In case you missed it, another politician is jumping on the "let's prosecute reporters for treason" bandwagon. News reports have quoted U.S. Representative Peter King as saying he thinks the Bush Administration should go after The New York Times and others for the recent disclosures regarding government officials tracking international banking information.
And Bush is quoted today as saying he finds the publishing of the articles "disgraceful."
I guess there are some who think this argument has political legs, because it sure as hell doesn't on the merits. It's going to be interesting to see if they try to make good on their threats. I honestly don't know. But as I said on this blog and my column for The Legal Intelligencer, I think journalists and lawyers should go on the offensive.
I have to admit that personally, I'm not as troubled by the banking revelations. Given the IRS, credit bureaus, consolidation in the banking industry, etc., I always assumed the government would have easy access to my financial information.
If they want to see what I bought from Amazon, let them: this administration doesn't seem to read much, so I doubt they would know what to make of my purchases. Except for maybe the copy of the U.S. Army Ranger handbook I keep in my briefcase.
The program itself doesn't both me like the NSA eavesdropping for a number of reasons. First, the eavesdropping reeks of authoritarian government shenanigans, and the kind of abuses that Congress sought to correct in the 1970s.

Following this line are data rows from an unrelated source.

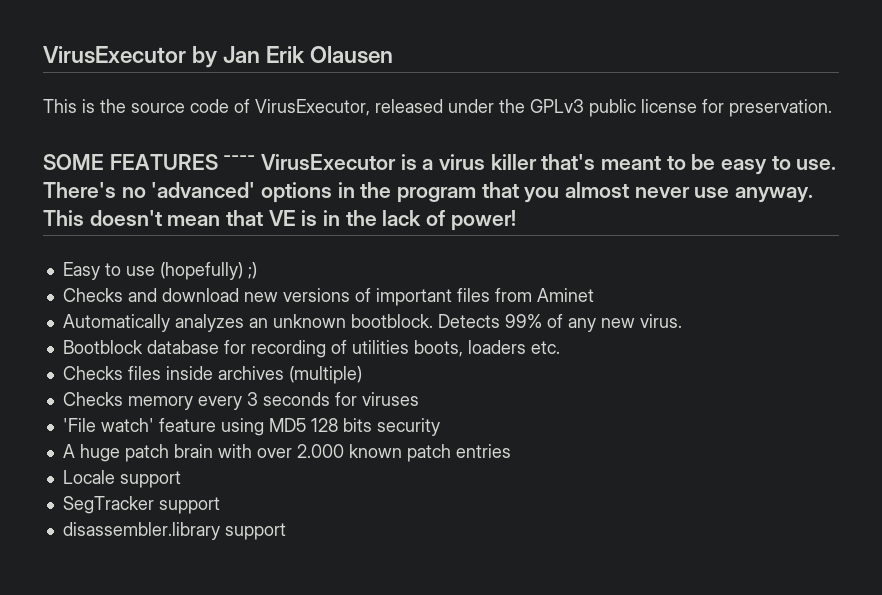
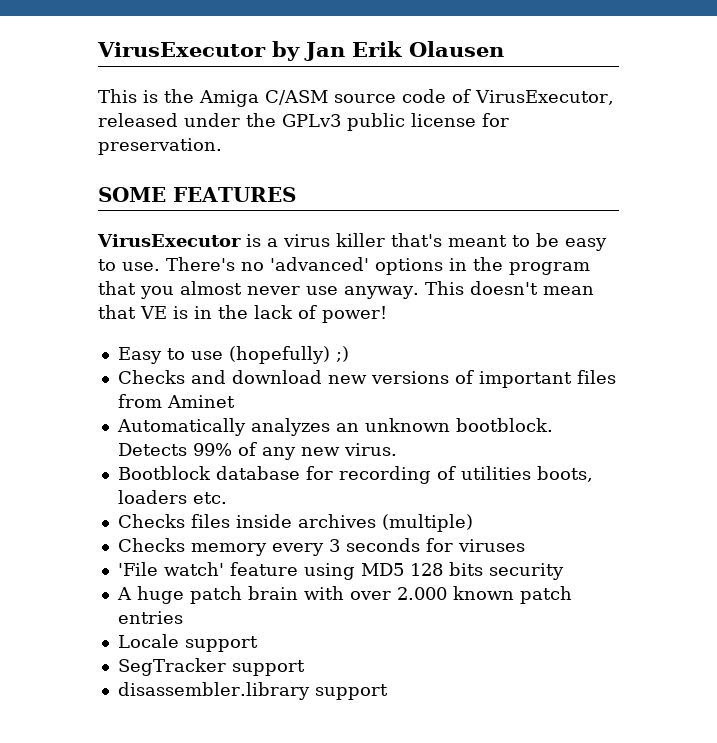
(126, 106) none -> [199,90,328,107] Amiga C/ASM
[223,155,256,170] ¯¯¯¯ -> (296, 194) //

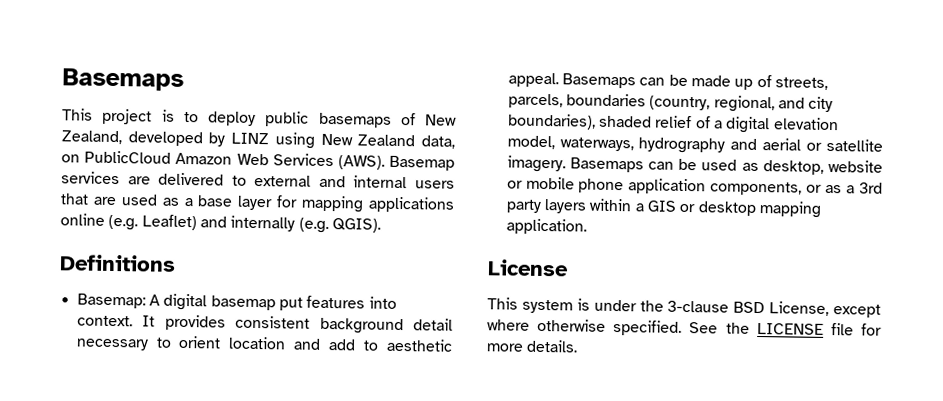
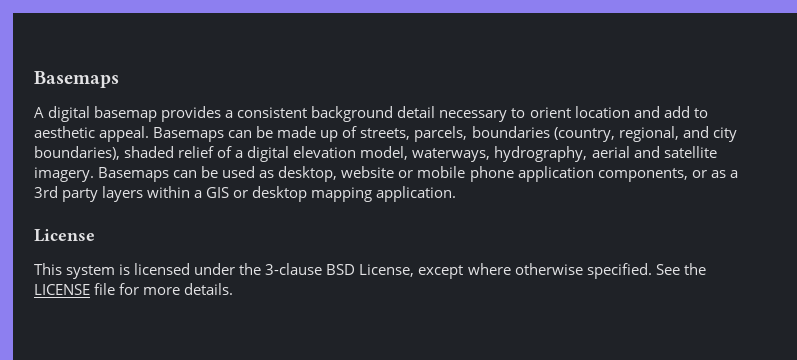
[62,108,457,128] [61,130,456,149] [61,150,456,171] [61,171,455,189] [60,193,455,213] [60,213,381,234] [59,254,176,272] [76,293,397,311] [76,314,226,331] This project is to deploy public basemaps of New Zealand, developed by LINZ using New Zealand data, on PublicCloud Amazon Web Services (AWS). Basemap services are delivered to external and internal users that are used as a base layer for mapping applications online (e.g. Leaflet) and internally (e.g. QGIS). // Definitions // Basemap: A digital basemap put features into context. It provides -> [34,106,234,122] A digital basemap provides a
[638,137,823,154] hydrography and aerial or -> [494,146,660,162] hydrography, aerial and
(590, 304) none -> [134,263,191,275] licensed

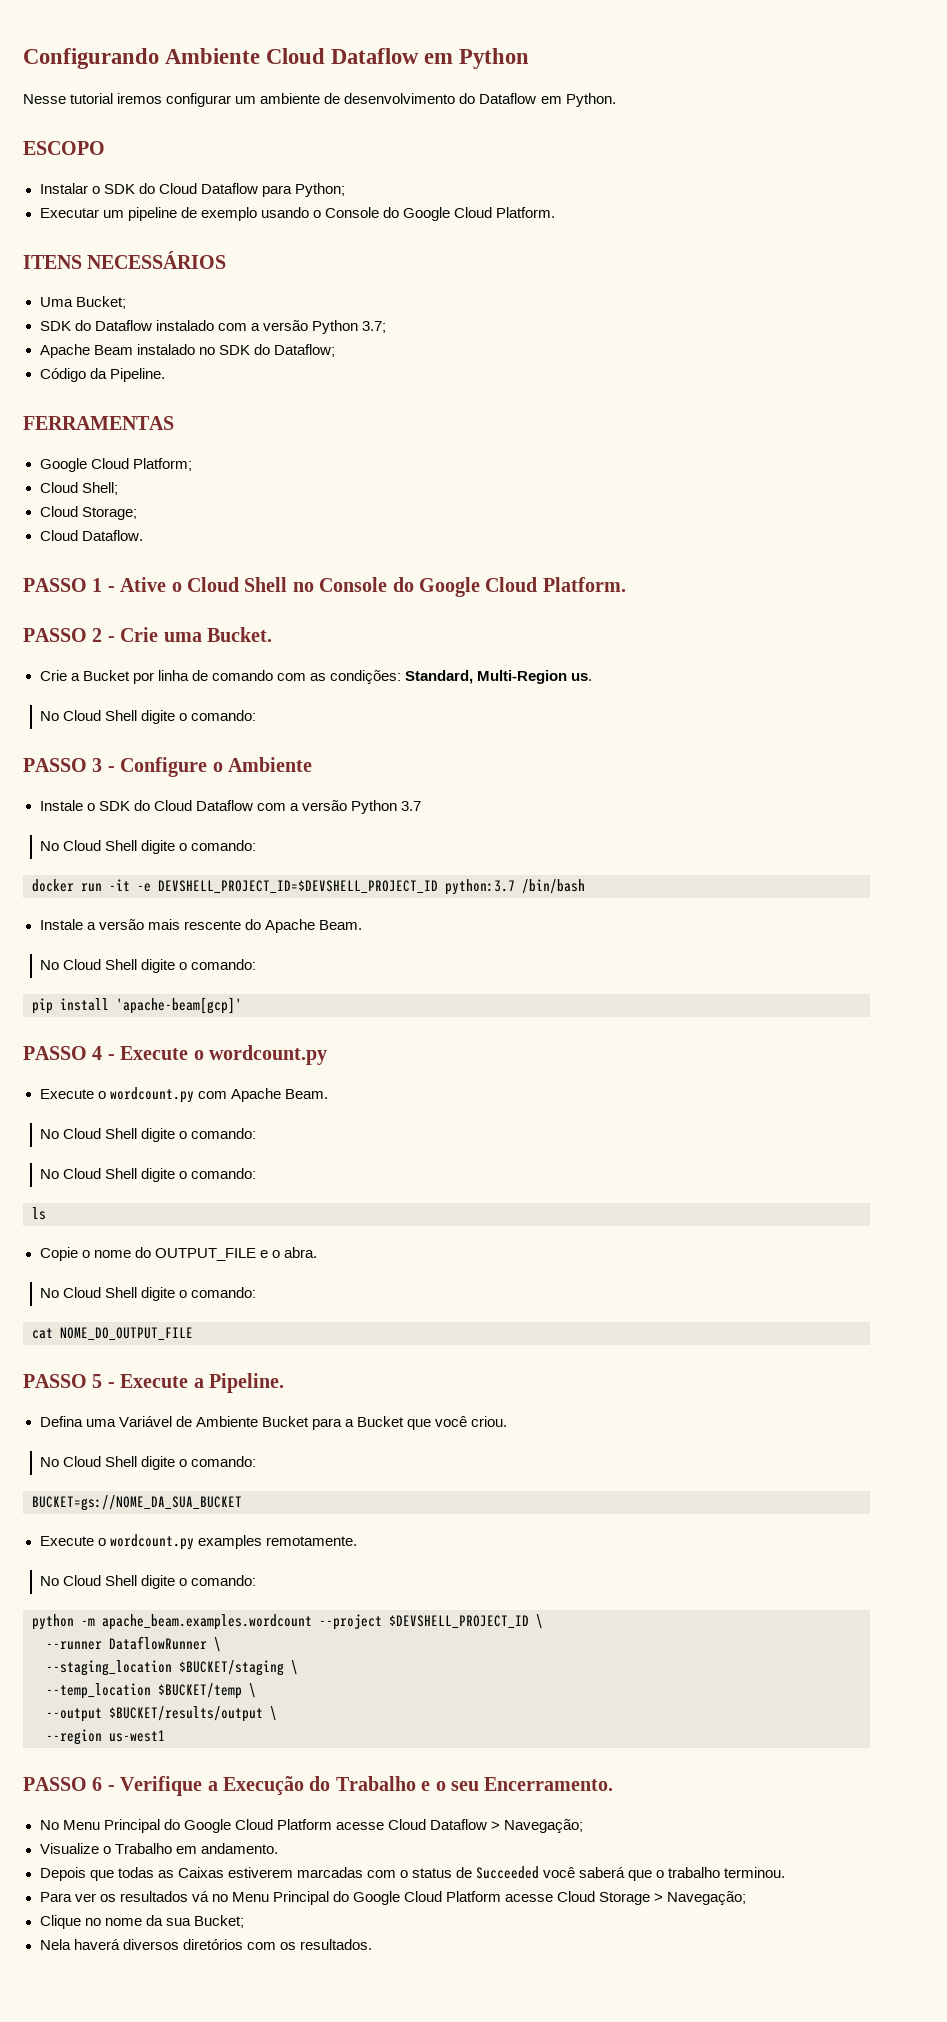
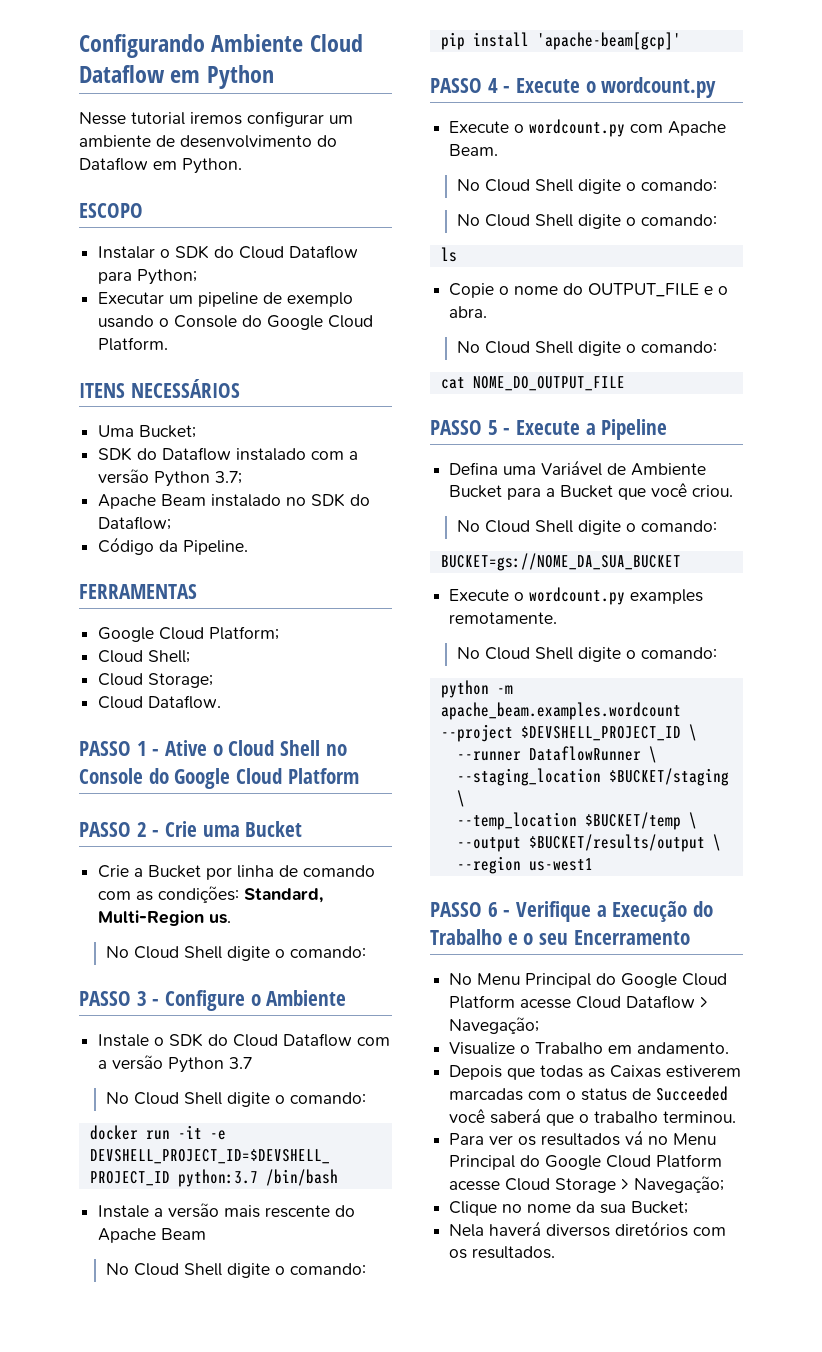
[542,577,626,592] Platform. -> [287,768,359,784] Platform
[207,627,272,642] Bucket. -> [245,821,303,837] Bucket
[318,920,362,930] Beam. -> [161,1228,207,1240] Beam
[209,1373,284,1393] Pipeline. -> [601,419,668,440] Pipeline
[484,1777,614,1791] Encerramento. -> [573,930,690,945] Encerramento

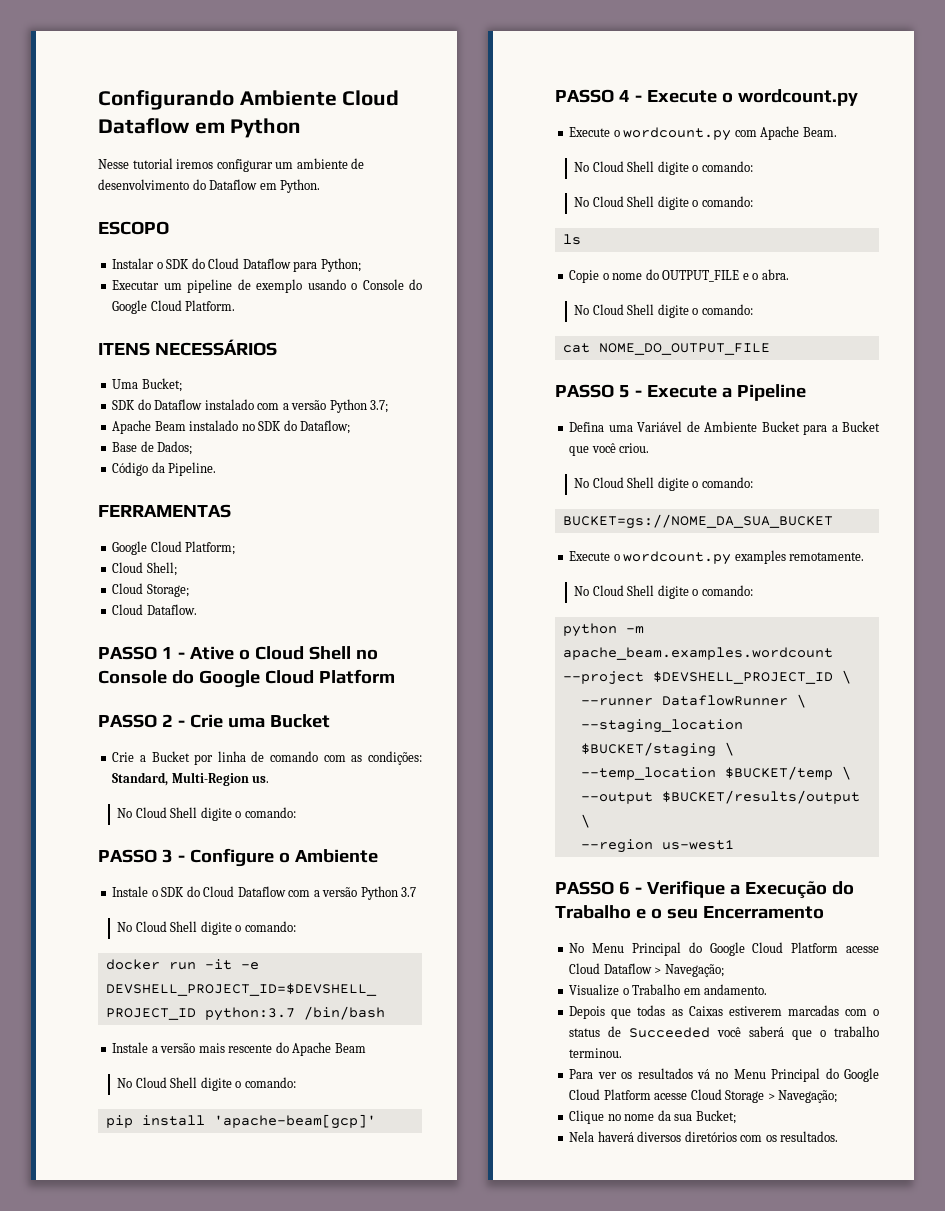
(172, 523) none -> [112,441,193,455] // Base de Dados;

Second, while I think it's horrible if someone in a fit of anger says something that catches the government's attention and causes them to be interrogated, I'm less concerned if they come under government scrutiny for sending money to or receiving money from, groups or individuals connected to terrorism. To me, money, unlike speech, is much more akin to a smoking gun in the war on terror.
Part of that perspective comes from a conversation I once had with someone who was involved in counter-terrorist investigations. The gist of what he said to me was: "We know where a lot of these guys are, we know they're connected; it's a matter of following the money and figuring out where it's coming from and where it's going to."

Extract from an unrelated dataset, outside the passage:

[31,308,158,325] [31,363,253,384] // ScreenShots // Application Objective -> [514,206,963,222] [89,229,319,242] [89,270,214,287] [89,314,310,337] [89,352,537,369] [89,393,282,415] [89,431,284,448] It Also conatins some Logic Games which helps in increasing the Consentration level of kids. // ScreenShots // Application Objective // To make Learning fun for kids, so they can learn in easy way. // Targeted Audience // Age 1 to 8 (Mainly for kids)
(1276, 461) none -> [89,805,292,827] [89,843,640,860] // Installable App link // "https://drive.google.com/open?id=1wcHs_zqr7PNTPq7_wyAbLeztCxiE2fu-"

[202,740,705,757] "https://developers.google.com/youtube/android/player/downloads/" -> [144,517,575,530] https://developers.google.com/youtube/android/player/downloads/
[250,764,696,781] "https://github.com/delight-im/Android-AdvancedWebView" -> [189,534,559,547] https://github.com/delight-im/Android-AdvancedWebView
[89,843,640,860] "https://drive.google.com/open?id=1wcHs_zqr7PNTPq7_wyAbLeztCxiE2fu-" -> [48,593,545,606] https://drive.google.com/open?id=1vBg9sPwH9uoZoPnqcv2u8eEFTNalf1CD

However, even though the banking program doesn't bother me as much, I'm not upset by newspapers reporting on it. I read those articles and I didn't come across anything that would tip off a terrorist on how to evade capture. And I have to believe that more than a few terrorists assumed many financial transactions would be watched post-9/11. I know I made that assumption.

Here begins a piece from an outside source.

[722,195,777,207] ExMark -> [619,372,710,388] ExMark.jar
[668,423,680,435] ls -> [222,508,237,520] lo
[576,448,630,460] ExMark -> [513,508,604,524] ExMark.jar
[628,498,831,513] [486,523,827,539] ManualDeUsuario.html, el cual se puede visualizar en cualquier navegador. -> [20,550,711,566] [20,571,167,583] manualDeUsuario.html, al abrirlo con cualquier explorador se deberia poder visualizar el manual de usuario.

In fact, I seem to remember reading in the papers not long after 9/11 that one of the difficulties law enforcement organizations had in following terrorist financing was the existence of certain unique & secretive types of financial networks in the Arab world (the exact term escapes me). Those articles suggested that a lot of terror financing came via those networks. So who knows how much of the banking surveillance has even helped.
I think part of the reason this tension is building -- aside from Bush's political weakness given his awful poll numbers -- is because the press and the public don't trust this administration, and this administration has never shown a fondness for openness or being straight with the American people.
So the press is digging and exposing, and the administration, rather than focus on explaining, is hinting that it's more interested in jailing.